→ Exercise:
Check the material that follows for the word "TIMIT" and say how many lines contain it, with no other words.

→ Given records:
= = = = = = =

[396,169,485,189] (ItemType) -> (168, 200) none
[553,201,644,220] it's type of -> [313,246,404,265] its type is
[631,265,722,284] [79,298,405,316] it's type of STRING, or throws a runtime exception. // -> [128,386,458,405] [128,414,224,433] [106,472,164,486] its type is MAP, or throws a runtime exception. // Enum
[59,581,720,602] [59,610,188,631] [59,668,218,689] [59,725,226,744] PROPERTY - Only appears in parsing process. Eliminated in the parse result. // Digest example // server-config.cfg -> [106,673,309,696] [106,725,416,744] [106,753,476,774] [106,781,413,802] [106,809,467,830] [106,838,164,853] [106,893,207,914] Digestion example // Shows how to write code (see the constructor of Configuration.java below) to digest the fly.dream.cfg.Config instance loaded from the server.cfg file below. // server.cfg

= = = = = = =

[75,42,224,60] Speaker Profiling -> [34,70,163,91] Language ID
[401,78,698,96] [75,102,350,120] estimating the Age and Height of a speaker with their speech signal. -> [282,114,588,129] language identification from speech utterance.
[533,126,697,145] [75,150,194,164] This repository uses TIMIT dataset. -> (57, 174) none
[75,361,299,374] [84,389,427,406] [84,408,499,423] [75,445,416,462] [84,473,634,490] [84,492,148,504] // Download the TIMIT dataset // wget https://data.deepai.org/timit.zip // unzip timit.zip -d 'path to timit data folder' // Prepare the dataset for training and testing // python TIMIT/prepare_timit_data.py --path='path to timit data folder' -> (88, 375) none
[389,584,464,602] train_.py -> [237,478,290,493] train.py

= = = = = = =

→ Written reply:
2